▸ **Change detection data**
—————

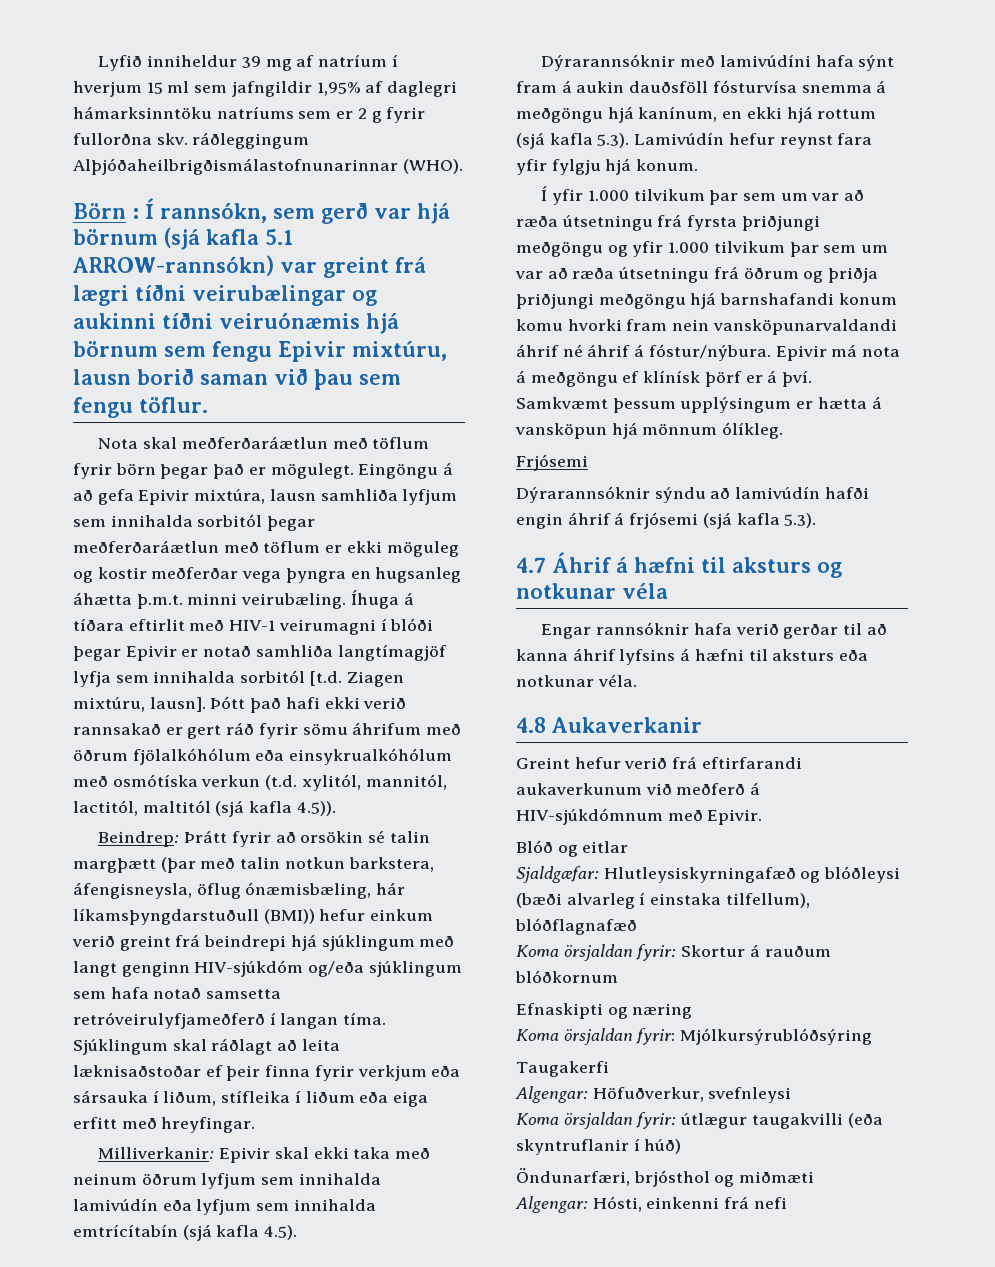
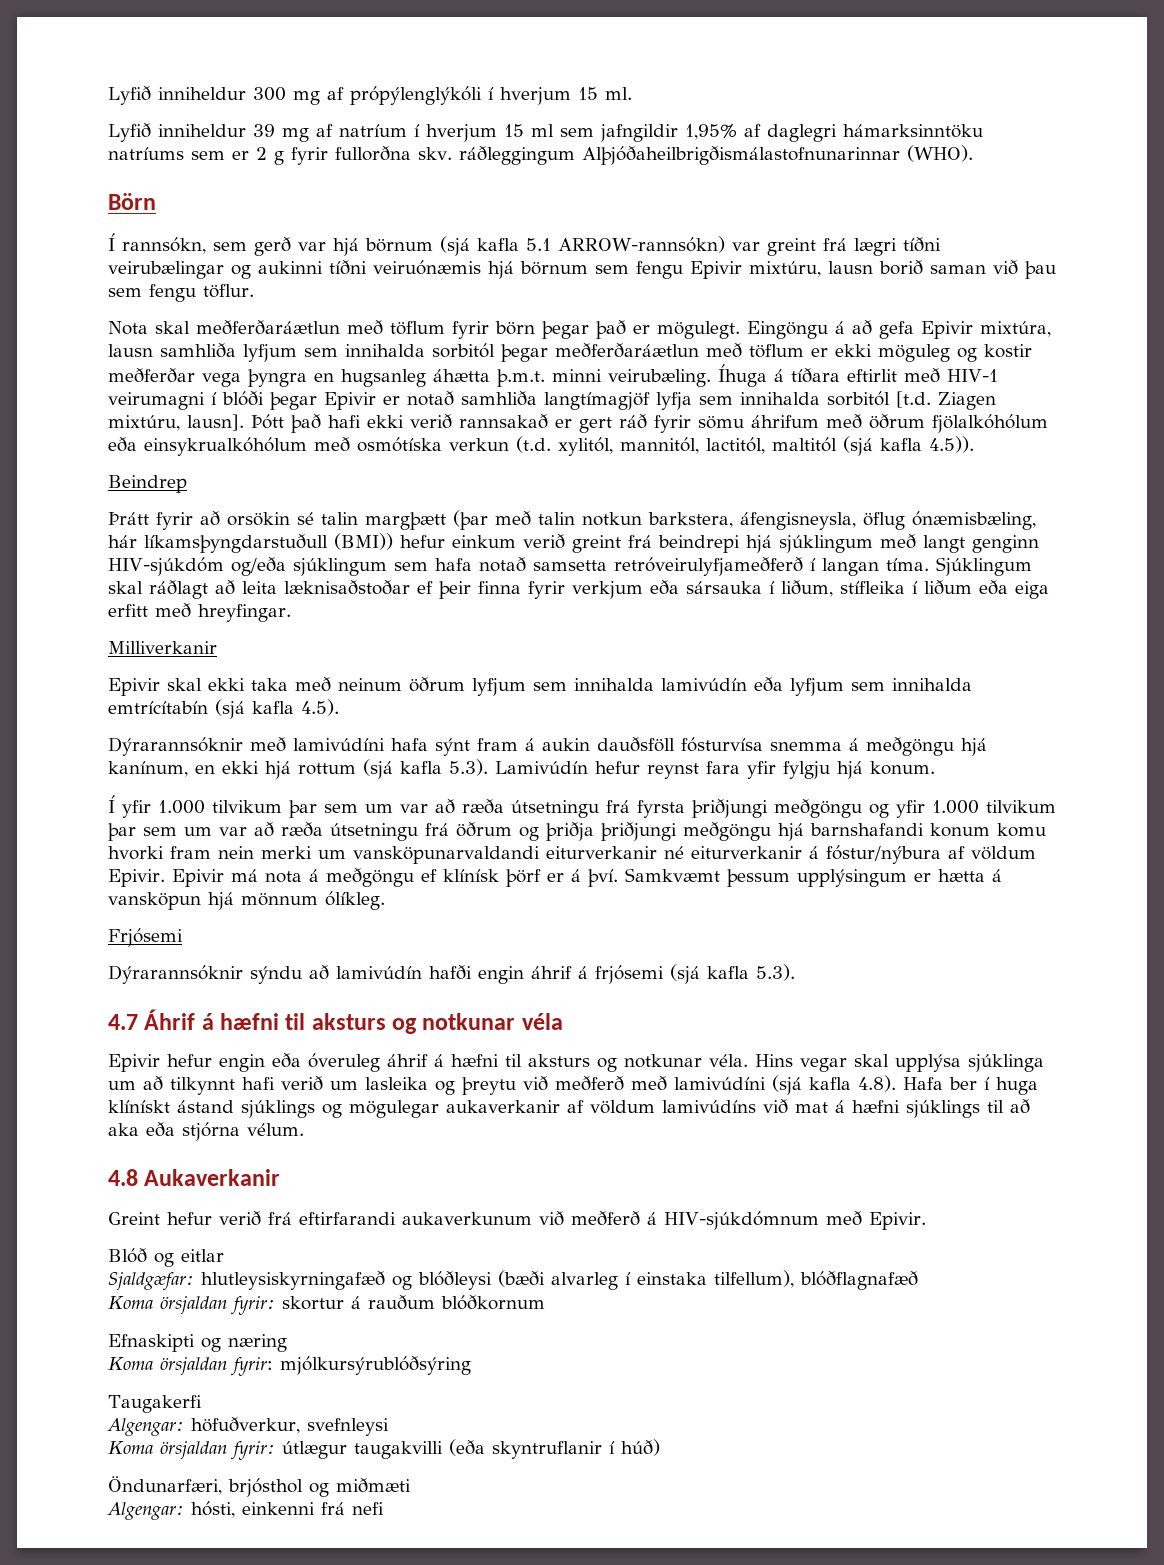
+ Lyfið inniheldur 300 mg af própýlenglýkóli í hverjum 15 ml.
- Börn : Í rannsókn, sem gerð var hjá börnum (sjá kafla 5.1 ARROW-rannsókn) var greint frá lægri tíðni veirubælingar og aukinni tíðni veiruónæmis hjá börnum sem fengu Epivir mixtúru, lausn borið saman við þau sem fengu töflur.
+ Börn
+ Í rannsókn, sem gerð var hjá börnum (sjá kafla 5.1 ARROW-rannsókn) var greint frá lægri tíðni veirubælingar og aukinni tíðni veiruónæmis hjá börnum sem fengu Epivir mixtúru, lausn borið saman við þau sem fengu töflur.
- Beindrep: Þrátt fyrir að orsökin sé talin margþætt (þar með talin notkun barkstera, áfengisneysla, öflug ónæmisbæling, hár líkamsþyngdarstuðull (BMI)) hefur einkum verið greint frá beindrepi hjá sjúklingum með langt genginn HIV-sjúkdóm og/eða sjúklingum sem hafa notað samsetta retróveirulyfjameðferð í langan tíma.
+ Beindrep
+ Þrátt fyrir að orsökin sé talin margþætt (þar með talin notkun barkstera, áfengisneysla, öflug ónæmisbæling, hár líkamsþyngdarstuðull (BMI)) hefur einkum verið greint frá beindrepi hjá sjúklingum með langt genginn HIV-sjúkdóm og/eða sjúklingum sem hafa notað samsetta retróveirulyfjameðferð í langan tíma.
- Milliverkanir: Epivir skal ekki taka með neinum öðrum lyfjum sem innihalda lamivúdín eða lyfjum sem innihalda emtrícítabín (sjá kafla 4.5).
+ Milliverkanir
+ Epivir skal ekki taka með neinum öðrum lyfjum sem innihalda lamivúdín eða lyfjum sem innihalda emtrícítabín (sjá kafla 4.5).
- Í yfir 1.000 tilvikum þar sem um var að ræða útsetningu frá fyrsta þriðjungi meðgöngu og yfir 1.000 tilvikum þar sem um var að ræða útsetningu frá öðrum og þriðja þriðjungi meðgöngu hjá barnshafandi konum komu hvorki fram nein vansköpunarvaldandi áhrif né áhrif á fóstur/nýbura.
+ Í yfir 1.000 tilvikum þar sem um var að ræða útsetningu frá fyrsta þriðjungi meðgöngu og yfir 1.000 tilvikum þar sem um var að ræða útsetningu frá öðrum og þriðja þriðjungi meðgöngu hjá barnshafandi konum komu hvorki fram nein merki um vansköpunarvaldandi eiturverkanir né eiturverkanir á fóstur/nýbura af völdum Epivir.
- Engar rannsóknir hafa verið gerðar til að kanna áhrif lyfsins á hæfni til aksturs eða notkunar véla.
+ Epivir hefur engin eða óveruleg áhrif á hæfni til aksturs og notkunar véla. Hins vegar skal upplýsa sjúklinga um að tilkynnt hafi verið um lasleika og þreytu við meðferð með lamivúdíni (sjá kafla 4.8). Hafa ber í huga klínískt ástand sjúklings og mögulegar aukaverkanir af völdum lamivúdíns við mat á hæfni sjúklings til að aka eða stjórna vélum.
- Sjaldgæfar: Hlutleysiskyrningafæð og blóðleysi (bæði alvarleg í einstaka tilfellum), blóðflagnafæð
+ Sjaldgæfar: hlutleysiskyrningafæð og blóðleysi (bæði alvarleg í einstaka tilfellum), blóðflagnafæð
- Koma örsjaldan fyrir: Skortur á rauðum blóðkornum
+ Koma örsjaldan fyrir: skortur á rauðum blóðkornum
- Koma örsjaldan fyrir: Mjólkursýrublóðsýring
+ Koma örsjaldan fyrir: mjólkursýrublóðsýring
- Algengar: Höfuðverkur, svefnleysi
+ Algengar: höfuðverkur, svefnleysi
- Algengar: Hósti, einkenni frá nefi
+ Algengar: hósti, einkenni frá nefi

—————

Check each line above for the string "komu" and copy every line that has it.

- Í yfir 1.000 tilvikum þar sem um var að ræða útsetningu frá fyrsta þriðjungi meðgöngu og yfir 1.000 tilvikum þar sem um var að ræða útsetningu frá öðrum og þriðja þriðjungi meðgöngu hjá barnshafandi konum komu hvorki fram nein vansköpunarvaldandi áhrif né áhrif á fóstur/nýbura.
+ Í yfir 1.000 tilvikum þar sem um var að ræða útsetningu frá fyrsta þriðjungi meðgöngu og yfir 1.000 tilvikum þar sem um var að ræða útsetningu frá öðrum og þriðja þriðjungi meðgöngu hjá barnshafandi konum komu hvorki fram nein merki um vansköpunarvaldandi eiturverkanir né eiturverkanir á fóstur/nýbura af völdum Epivir.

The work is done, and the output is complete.